> [Goal of the exercise]:
How many lines in the material below include the word "CASINO"? Give only the number.

> [Supplied information]:
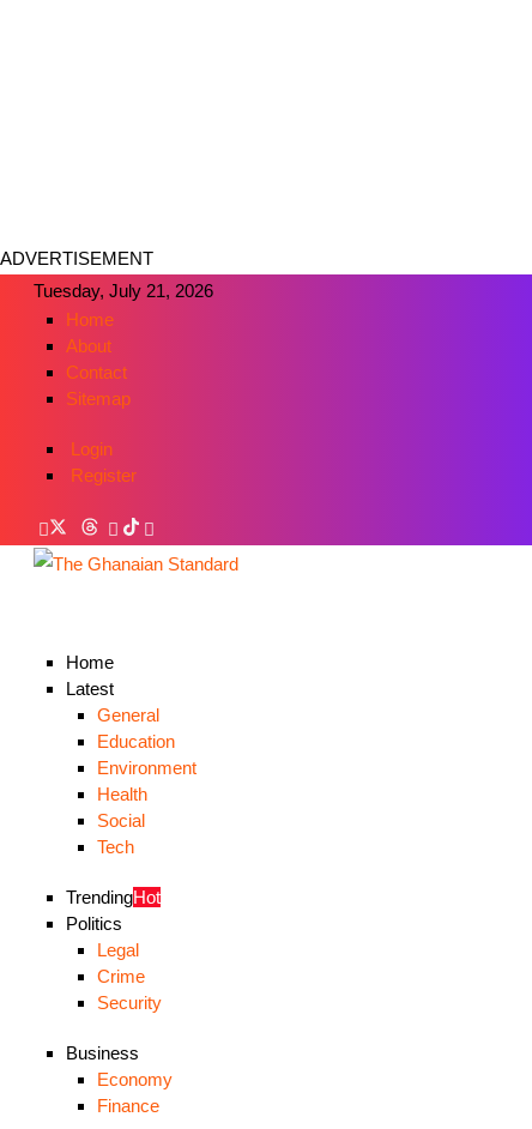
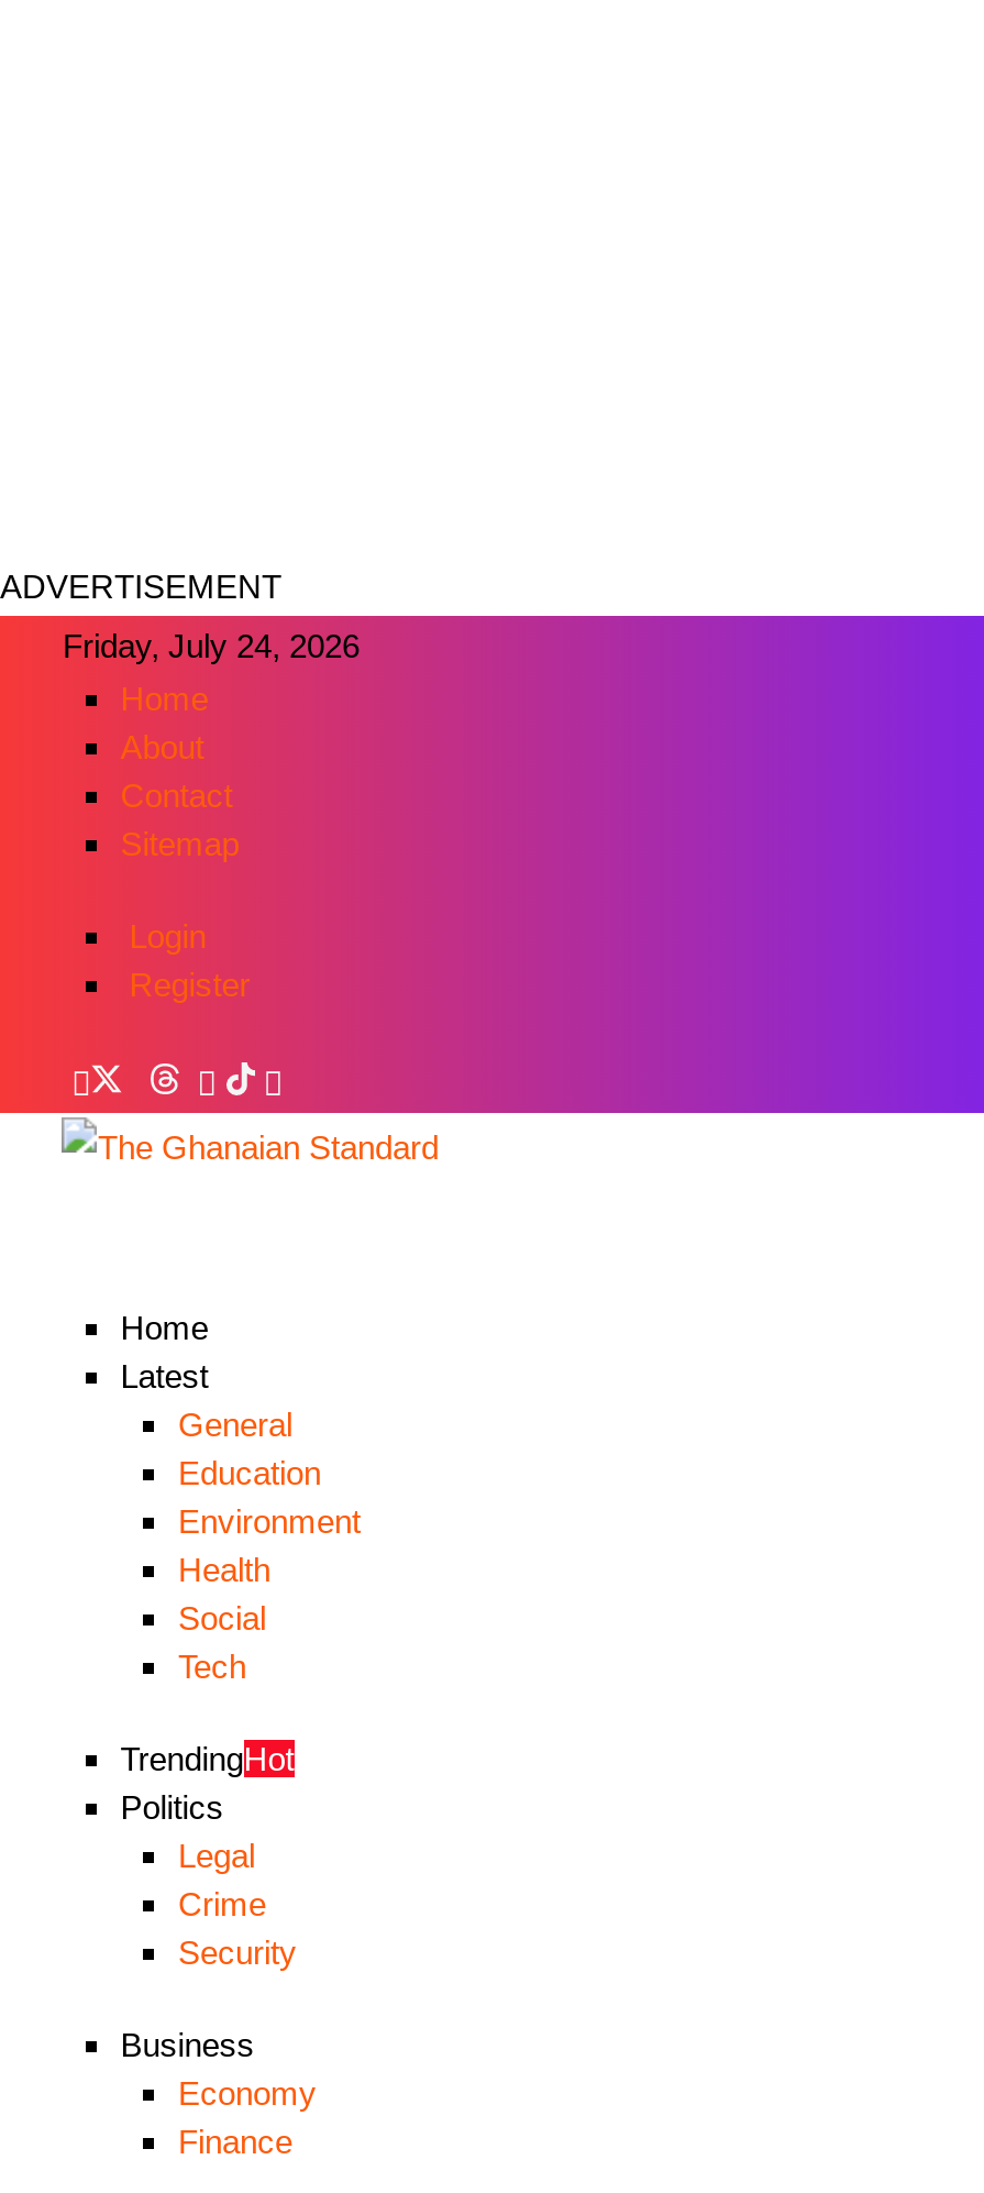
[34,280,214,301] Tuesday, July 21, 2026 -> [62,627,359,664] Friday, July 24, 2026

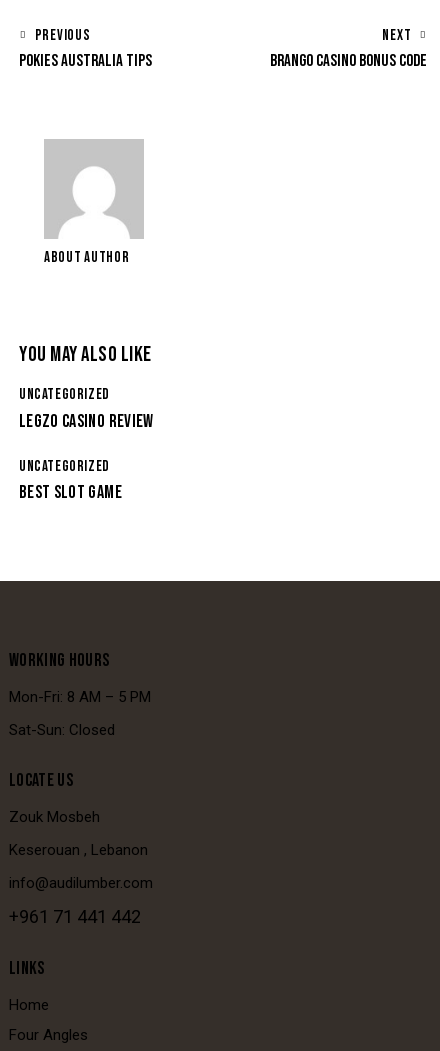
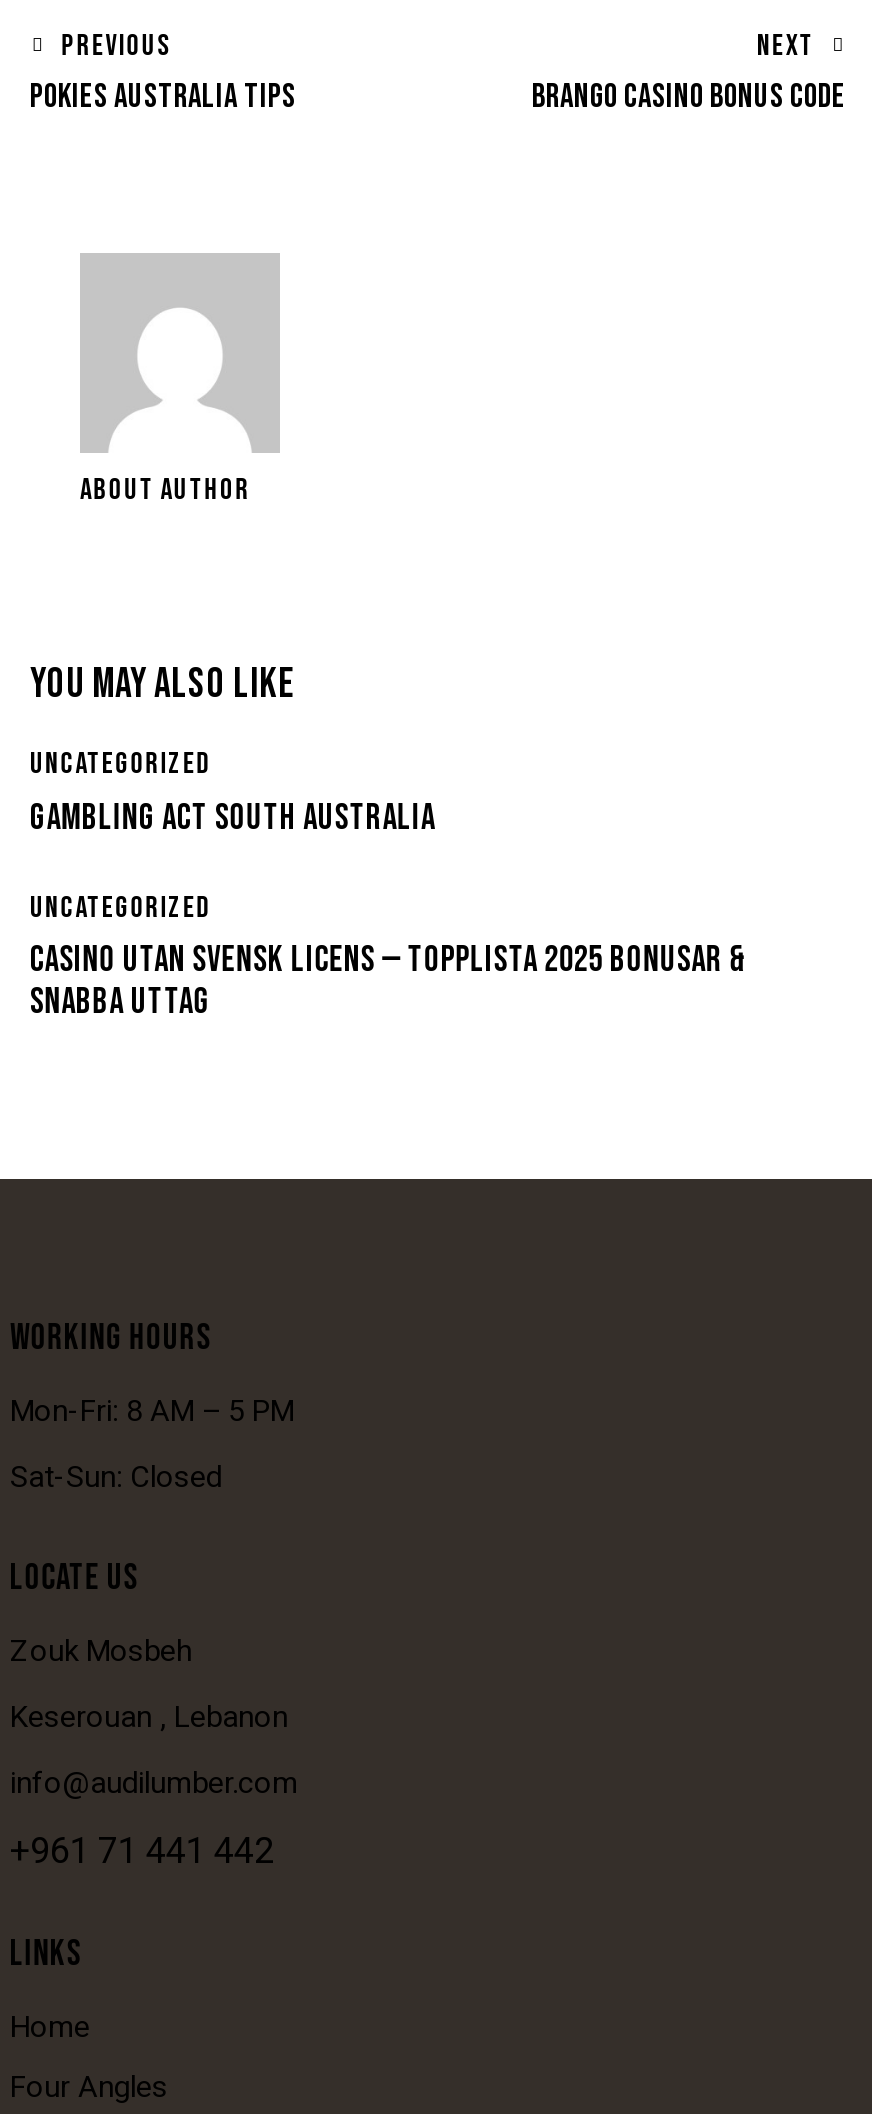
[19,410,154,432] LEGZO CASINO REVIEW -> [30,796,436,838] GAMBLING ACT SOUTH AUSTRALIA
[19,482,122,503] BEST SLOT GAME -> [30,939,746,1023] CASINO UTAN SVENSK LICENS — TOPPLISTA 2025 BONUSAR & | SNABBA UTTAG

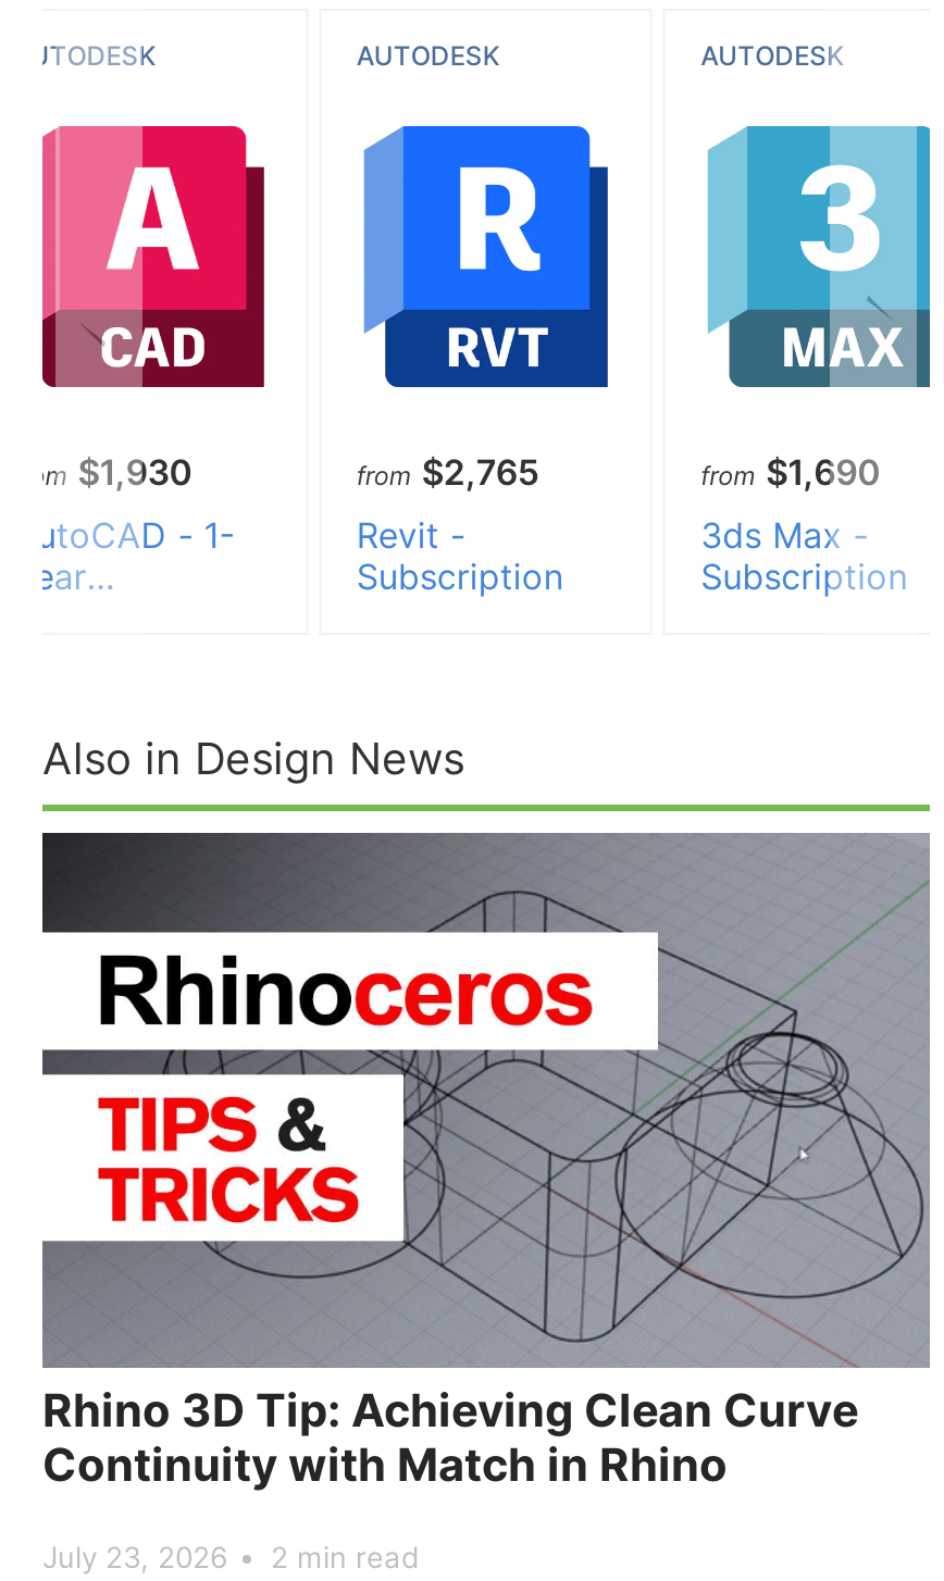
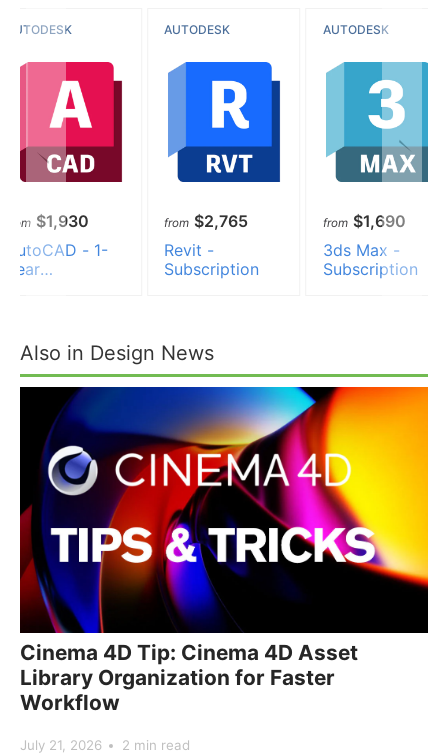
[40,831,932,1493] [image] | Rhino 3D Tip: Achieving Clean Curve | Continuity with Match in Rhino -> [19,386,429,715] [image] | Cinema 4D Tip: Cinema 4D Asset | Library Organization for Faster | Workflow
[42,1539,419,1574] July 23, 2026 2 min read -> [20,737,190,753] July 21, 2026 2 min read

> [Task response]:
2